7.3Le Comité rappelle son Observation générale no 32, dans laquelle il indique qu’un individu qui a été condamné pour une infraction déterminée ou acquitté ne peut être traduit de nouveau pour la même infraction, que ce soit devant la même juridiction ou devant une autre juridiction. Cette garantie, toutefois, s’applique aux infractions pénales uniquement et ne s’applique pas aux mesures disciplinaires qui ne sont pas une sanction pénale au sens de l’article 14 du Pacte. Le Comité a noté que, selon l’État partie, la procédure relevant de la loi sur les prisonniers dangereux était de caractère civil, ce qui signifie qu’elle n’entre pas dans le champ d’application de l’article 14 du Pacte. Il renvoie à son Observation générale no 32 ainsi qu’à sa jurisprudence et réaffirme que le caractère pénal d’une sanction peut être étendu à des mesures qui, indépendamment de leur qualification en droit interne, doivent être considérées comme pénales en raison de leur finalité, de leur caractère ou de leur sévérité. Le Comité constate que, même si la loi sur les prisonniers dangereux a des objectifs préventifs, à savoir la protection de la sécurité publique et la réadaptation du délinquant sexuel, et que les décisions prises en vertu de cette loi sont qualifiées légalement de procédures civiles, la sévérité de la mesure − maintien en prison soumis à un réexamen annuel − doit être considérée comme ayant un caractère pénal.

7.4Le Comité doit par conséquent déterminer si la sanction pénale appliquée en vertu de la loi sur les prisonniers dangereux était fondée sur la même infraction que celle qui avait motivé la peine initiale de l’auteur. Il rappelle que le Pacte ne limite pas la faculté des États parties d’autoriser une peine indéfinie comportant un élément de prévention. Dans le cas de l’auteur, l’élément qui a servi de base à l’ordonnance de détention à des fins de sûreté était, selon les conclusions des tribunaux, la grande dangerosité de l’intéressé pour la collectivité. Le Comité en déduit que la mesure préventive n’a pas été imposée pour les mêmes motifs que la peine prononcée pour l’infraction précédente, mais à des fins légitimes de protection.

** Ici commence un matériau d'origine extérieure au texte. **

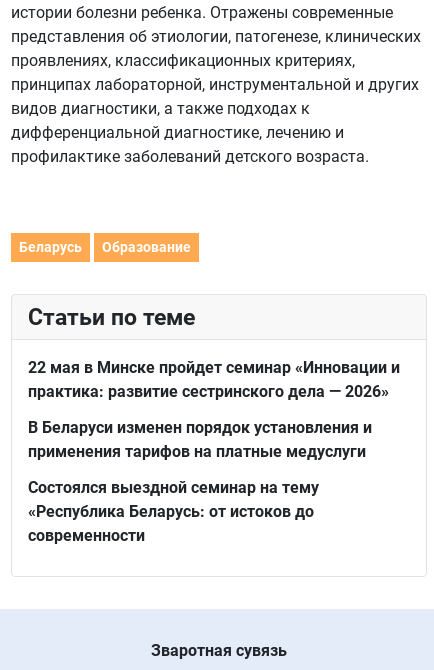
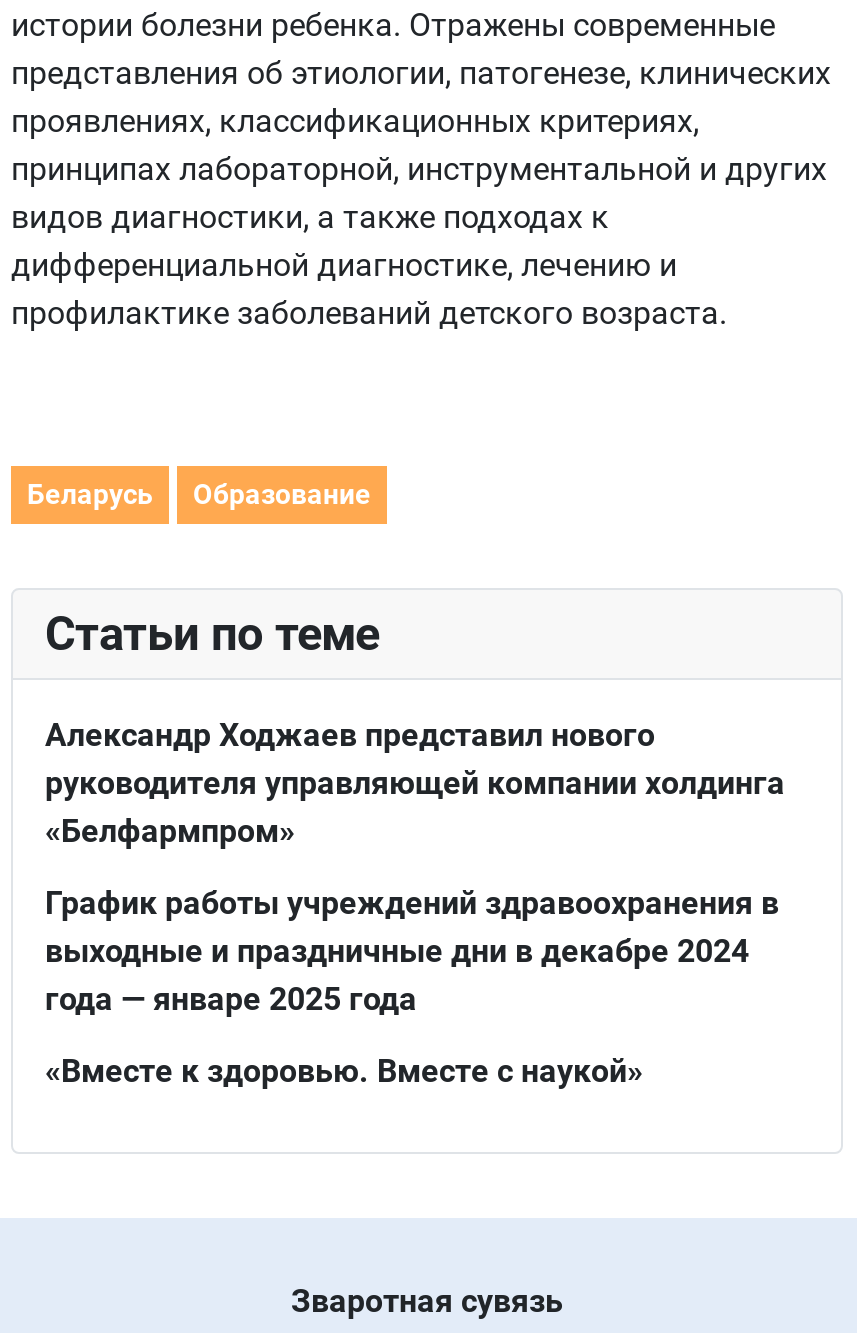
[28,358,400,401] 22 мая в Минске пройдет семинар «Инновации и | практика: развитие сестринского дела — 2026» -> [45,716,785,850] Александр Ходжаев представил нового | руководителя управляющей компании холдинга | «Белфармпром»
[28,418,372,461] В Беларуси изменен порядок установления и | применения тарифов на платные медуслуги -> [45,884,779,1018] График работы учреждений здравоохранения в | выходные и праздничные дни в декабре 2024 | года — январе 2025 года
[28,478,319,545] Состоялся выездной семинар на тему | «Республика Беларусь: от истоков до | современности -> [45,1052,643,1090] «Вместе к здоровью. Вместе с наукой»

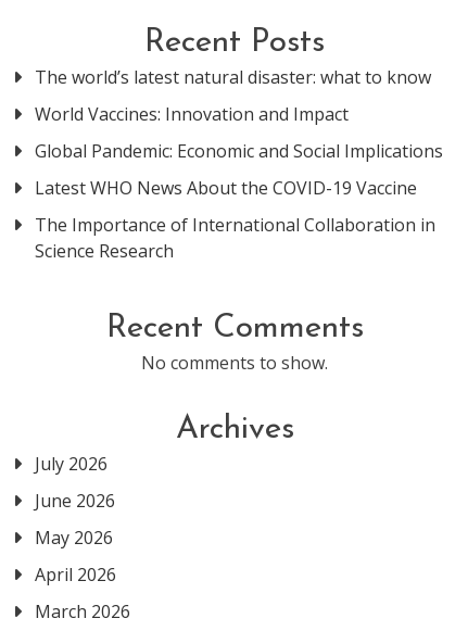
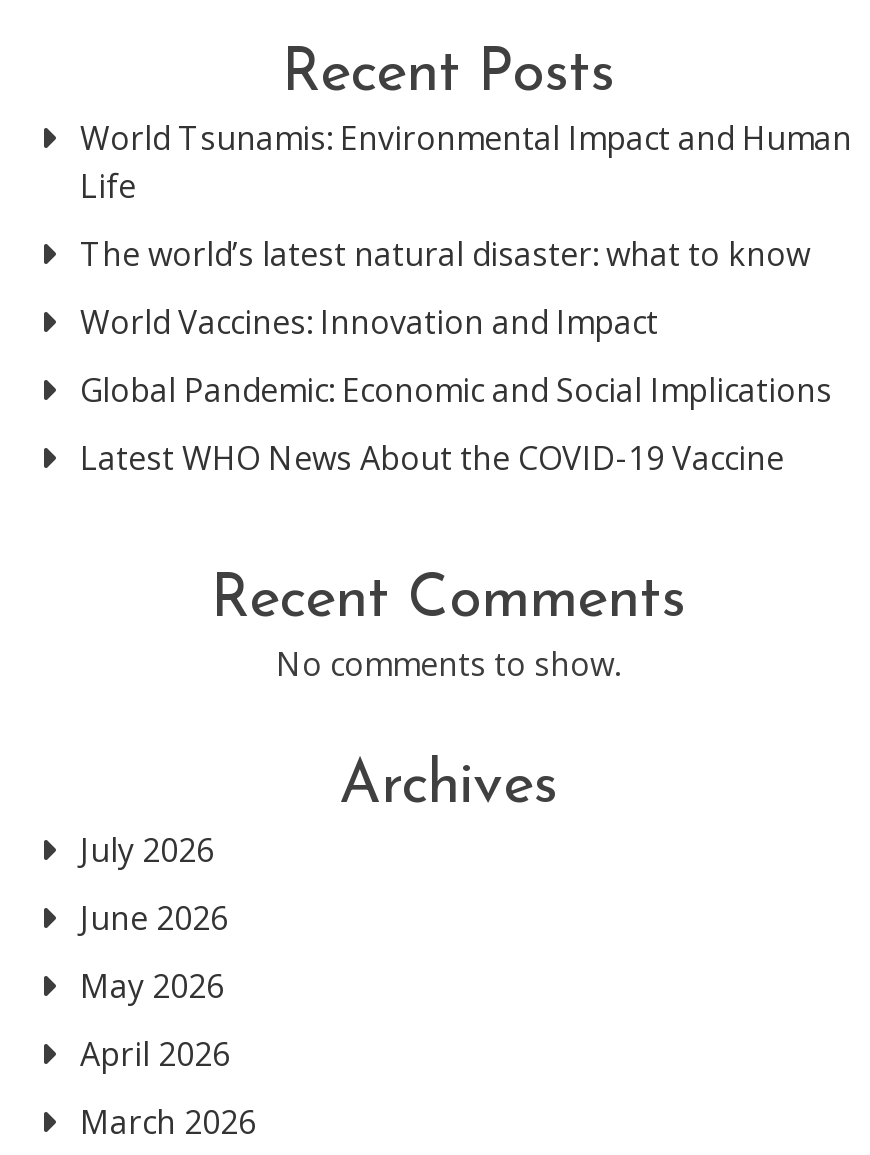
none -> [80,116,852,208] World Tsunamis: Environmental Impact and Human | Life
moved [35,65,443,200] -> [80,232,832,480]: The world’s latest natural disaster: what to know | World Vaccines: Innovation and Impact | Global Pandemic: Economic and Social Implications | Latest WHO News About the COVID-19 Vaccine
[35,213,435,263] The Importance of International Collaboration in | Science Research -> none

Il en conclut que la détention de l’auteur à des fins de sûreté ne constituait pas une violation du principe ne bis in idem au sens du paragraphe 7 de l’article 14 du Pacte.

8.Le Comité des droits de l’homme, agissant en vertu du paragraphe 4 de l’article 5 du Protocole facultatif, est d’avis que les faits dont il est saisi ne font pas apparaître de violation du paragraphe 1 de l’article 9 ni du paragraphe 7 de l’article 14 du Pacte.».

(Signé) M. Krister Thelin

(Signé) Mme Zonke Zanele Majodina

[Fait en anglais (version originale), en espagnol et en français. Paraîtra ultérieurement en arabe, en chinois et en russe dans le rapport annuel du Comité à l’Assemblée générale.]